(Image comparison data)
• • • • • • •

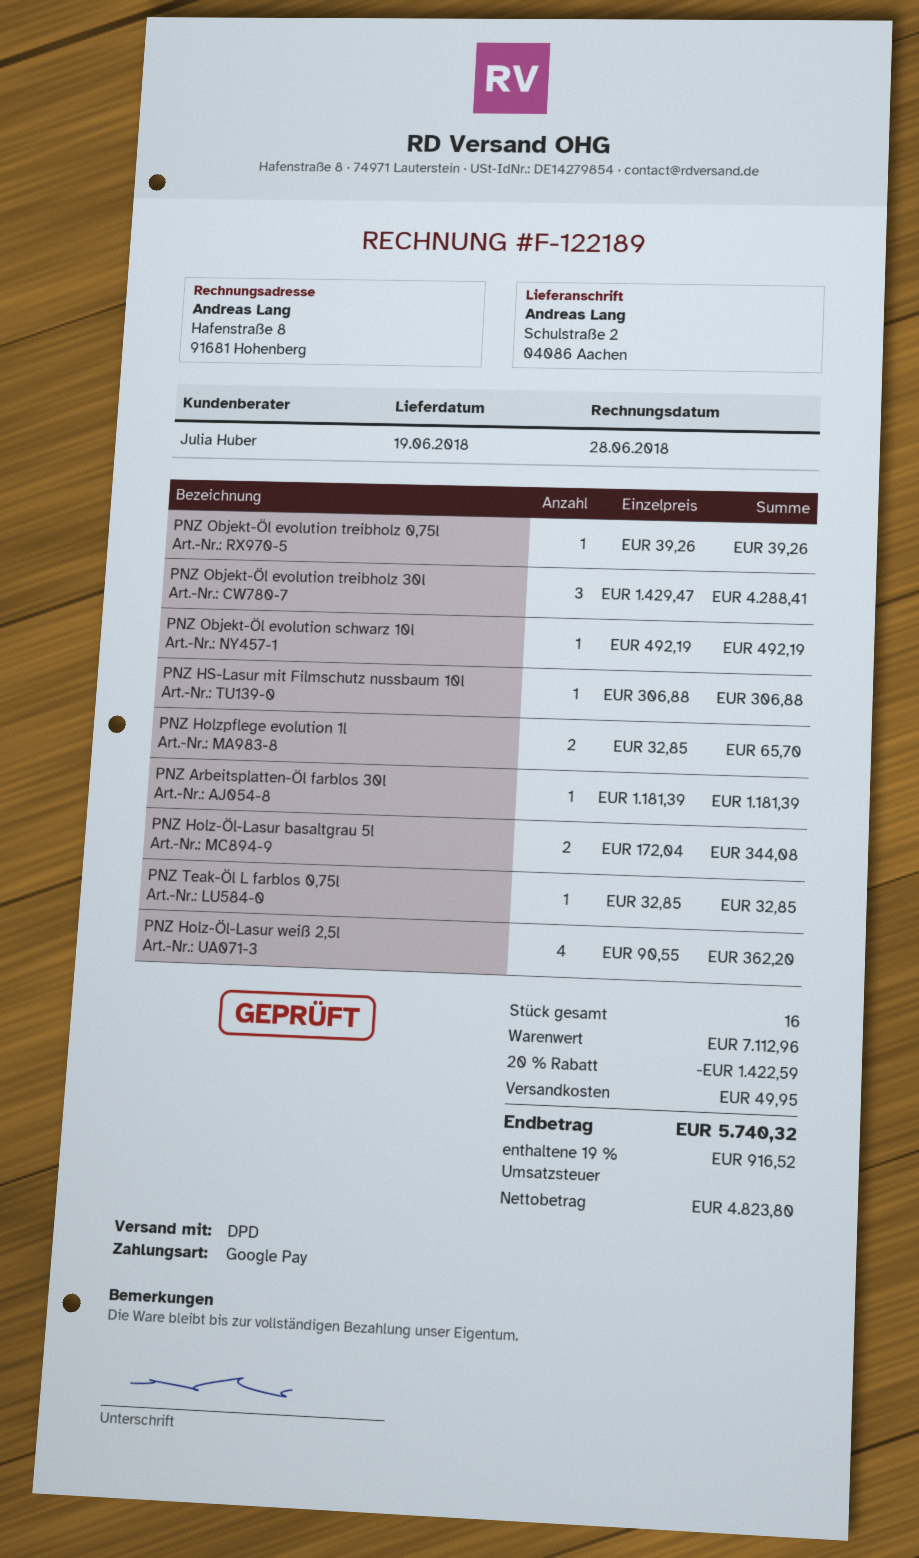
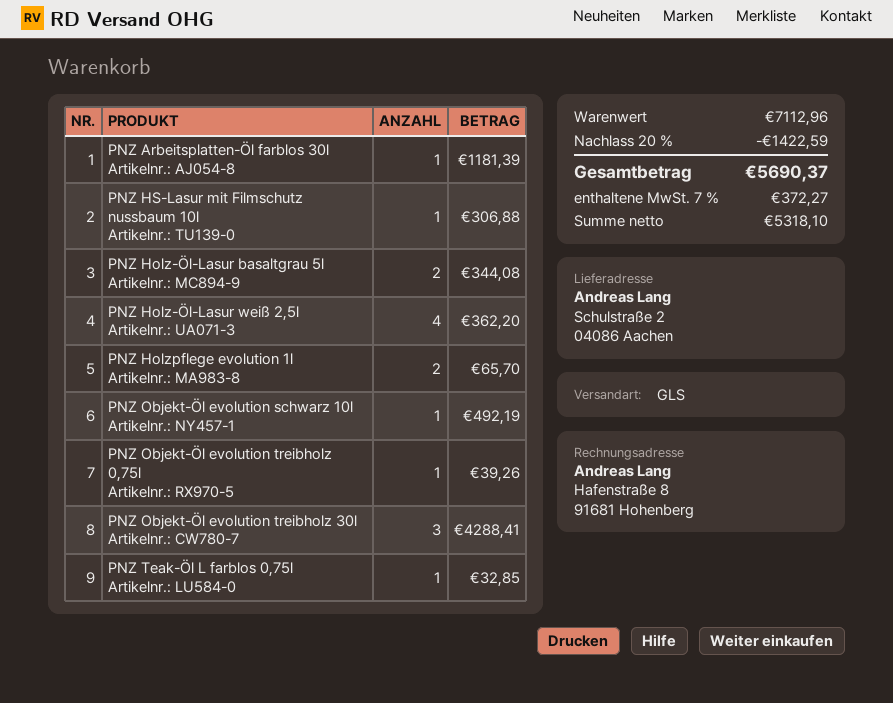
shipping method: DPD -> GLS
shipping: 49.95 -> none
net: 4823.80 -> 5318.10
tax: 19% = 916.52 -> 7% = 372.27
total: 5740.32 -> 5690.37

• • • • • • •

▶ ABOUT THIS EXERCISE:
Take from the entries every line that has the string "shipping".

▶ SOLUTION:
shipping method: DPD -> GLS
shipping: 49.95 -> none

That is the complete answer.